When Chris Jones, manager of IT services at Blair, Neb.-based Great Plains Communications Inc., sought to improve his disaster recovery strategy, he knew exactly what he needed: synchronous mirroring of data hosted at two locations approximately 10 miles from each other. He also knew that he wanted to keep his storage array, even if it didn't support synch mirroring.
The independent local exchange service communications company has about 50 TB of storage, nearly all of which is virtualized through 200 virtual servers and 200 virtual desktops. Jones set about investigating options for synchronous mirroring capabilities, and said he learned quickly that "only the large manufacturers had that ability."
Jones's shop was running an EqualLogic iSCSI SAN array. "It was a very nice storage box," he said. "We didn't want to pull it out of service early." With VMware ESX and vMotion running at both locations, he wanted a way to balance workloads dynamically between the two data centers without buying a new storage system.
"DataCore [Software] had this offering that you could layer on top [of our existing system]," Jones said. He purchased DataCore's SANsymphony-V storage, virtualization software billed by the vendor as having the ability to auto-tier and manage storage in enterprises using incompatible devices from multiple suppliers. SANsymphony-V's feature list includes synchronous mirroring, disk pooling, high-speed caching and RAID pooling, among others. "We saw some pretty good performance improvement through [DataCore's] caching technology," Jones said. "Our primary interest was in the mirroring."
According to Jones, "If I did have storage failure, which has occurred, everything would fail over [to the other DataCore node.] Should one of those storage systems fail, the VMs [virtual machines] immediately fail over to the remote storage system and retain their operational store. At that point, you would be looking at recovering from a snapshot or, heaven forbid, you actually go back to backup these days." That means "all our VMs reside in two storage systems at any given time," he said.
SANSymphony-V enabled Jones to "break out of a single-layer approach. We no longer have to buy big, complex systems. We can buy an x86 off the shelf and DataCore adds all the SAN technologies on top of that."
DataCore's tiering works similarly to that of Dell's Compellent Data Progression, EMC's FAST VP, Hewlett-Packard's 3PAR Adaptive Optimization, Hitachi Data Systems' Dynamic Tiering and IBM's System Storage Easy Tier. But among those vendors, only Hitachi supports arrays outside of its own. SANsymphony-V's tiering works across any storage device.
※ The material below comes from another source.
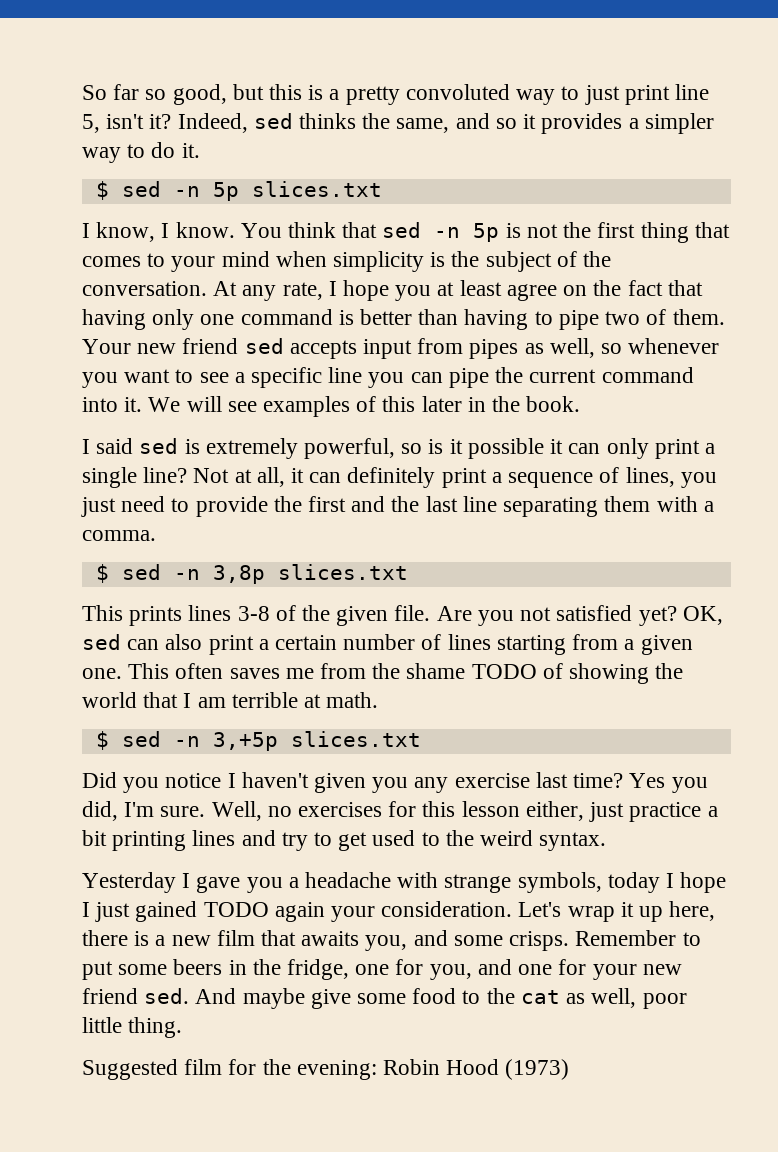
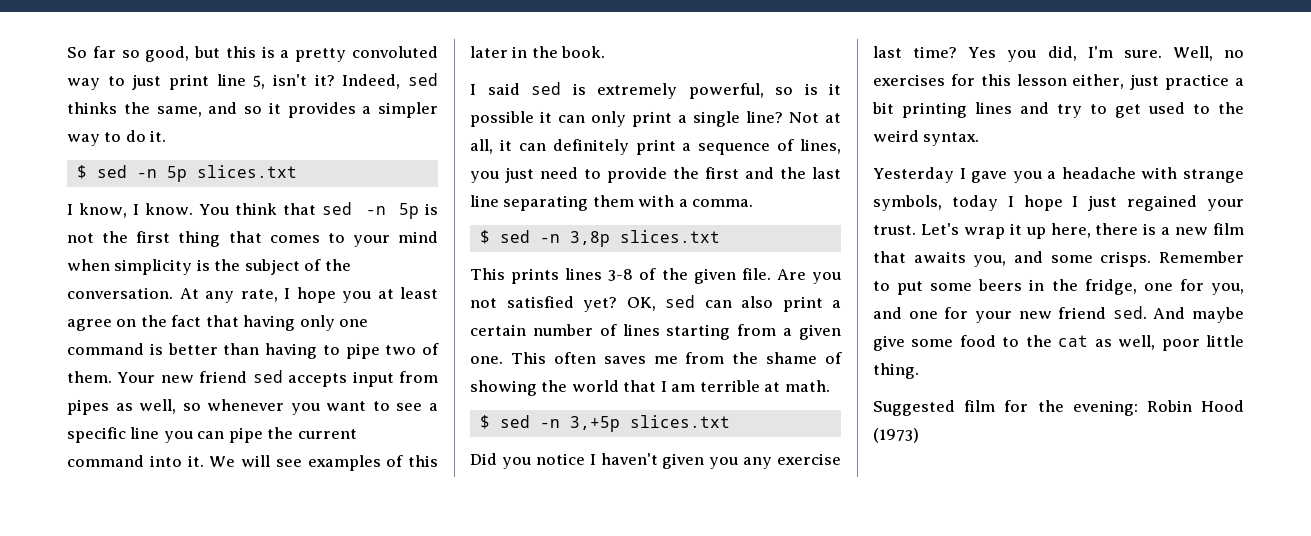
- This often saves me from the shame TODO of showing the world that I am terrible at math.
+ This often saves me from the shame of showing the world that I am terrible at math.
- Yesterday I gave you a headache with strange symbols, today I hope I just gained TODO again your consideration.
+ Yesterday I gave you a headache with strange symbols, today I hope I just regained your trust.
Jon Toigo, CEO and managing principal at Toigo Partners International, runs DataCore in his own environment and tells IT customers to look at DataCore to avoid "buying feature-encrusted gear that jacks up the price.
"DataCore can overlay on top of anything that connects to the server and manage it all as one pool," Toigo said. "It leverages all the load balance, receives all the writes into memory on the server and writes to non-volatile RAM. The system thinks your storage is four times faster because it's going down to RAM."
Toigo noted, however, "I don't want to overstate one thing. You don't have management of the underlying infrastructure -- you have management of the services provided by storage. Storage arrays are prone to failures much more than people realize; the interconnects, fans, power surges, all of that can fail."